Dogs in Nome

Dear Friends,

Teams are coming into Nome like crazy now!  The mushers share about their amazing dogs that continued to lead the team and work together.  Dan Kaduce is the only musher to have his entire team still with him in Nome, all 14 dogs!  

Dan celebrating his finish. Photo credit: Jim Deprez

Why do some teams come in with fewer dogs?  What happens to the other dogs?  There are many steps in place to make sure the dogs are well cared for.  First, the mushers know their dogs very well and can tell if one might have a stomach virus or a sore leg.  Sometimes they will let the dog ride in the sled for awhile.  The mushers each carry a vet booklet where the veterinarians at checkpoints jot down info about the dogs so that the next vet can see what was done.  The cool thing about these vet booklets is that they are made with waterproof paper!  That is good for wet, snowy conditions on the Iditarod!  

Waterproof paper makes this vet booklet

If a musher or a veterinarian feel a dog needs more rest, the musher will leave him or her with the dog care volunteers at a checkpoint.  On the next available flight, the dog will be transported back to Anchorage where it will be checked out and then allowed to go home with a handler the musher designated, kind of like a babysitter.  Some of us dogs are very disappointed to not be able to continue the race, as are mushers having to leave them behind.  However, the well-being of sled dogs is of utmost importance!

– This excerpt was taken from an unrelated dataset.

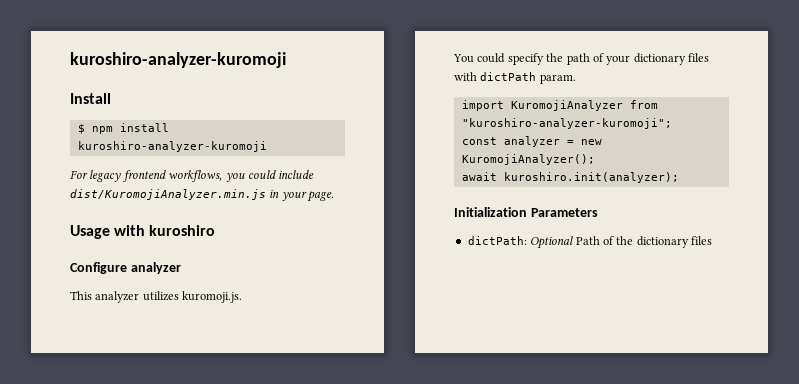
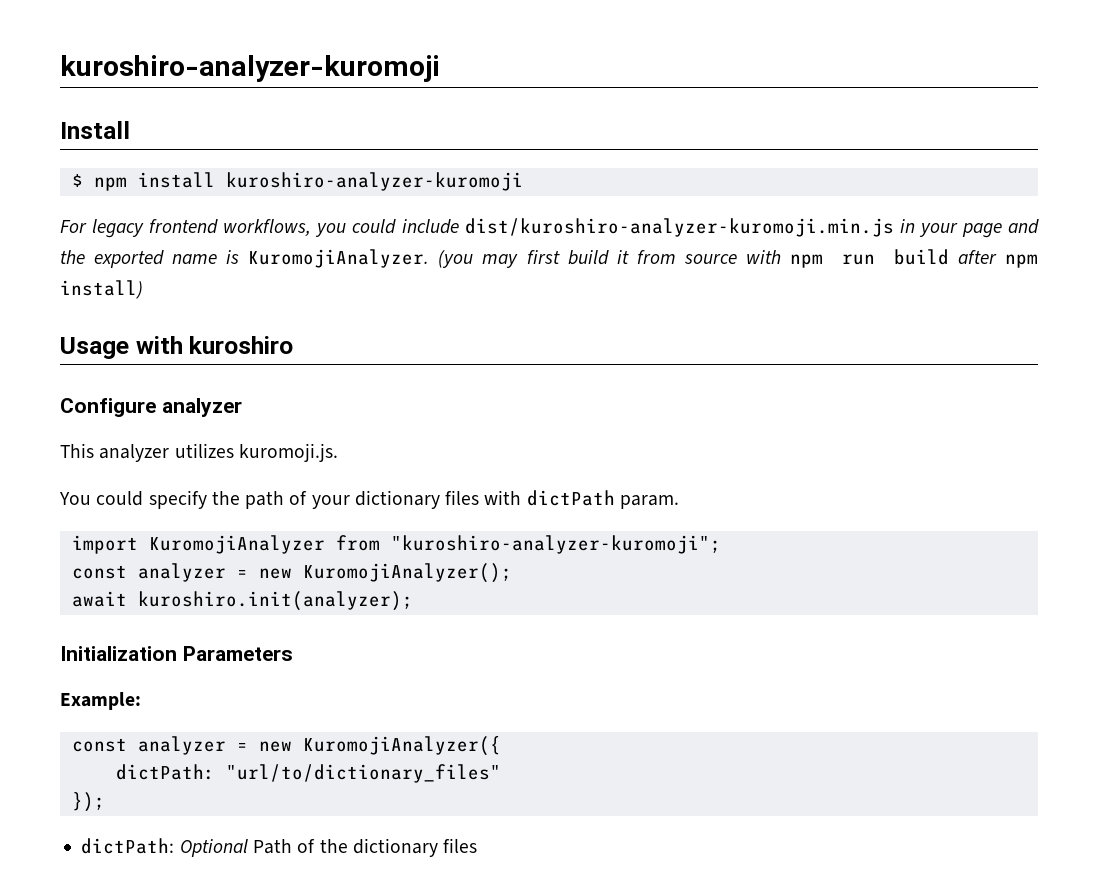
[70,189,266,200] dist/KuromojiAnalyzer.min.js -> [464,218,894,237] dist/kuroshiro-analyzer-kuromoji.min.js
[307,191,335,202] page. -> [961,219,1040,238] [60,249,1038,268] [60,280,143,299] page and the exported name is KuromojiAnalyzer. (you may first build it from source with npm run build after npm install)
(598, 212) none -> [60,692,141,710] [71,736,501,756] [115,764,501,783] [71,792,105,812] // Example: // const analyzer = new KuromojiAnalyzer({ // dictPath: "url/to/dictionary_files" // });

Dogs ready to be flown back home by the Iditarod Air Force

In Nome,  the dogs run up under the burled arch finish line after running down the streets of the town.  The musher pushes the snow hook into the snow and walks up to give the dogs a snack and some petting to congratulate them!  Before leaving, the musher has to show that he or she has all the required gear in the sled; they may then mush off to the dog lot.  In Nome’s dog lot, there are lots of dog houses for the dogs.   Volunteers and vets feed them and watch over them while mushers go get a hot shower and rest!

Brent Sass With Leaders Slater and Morello (Photo Credit Dave Poyzer)

Mushers have said that many dogs are ready to run again even after running 1049 miles!  They look up at the humans as if to say, “Where are we running today?”

Thanks for cheering on the humans and us dogs during this race!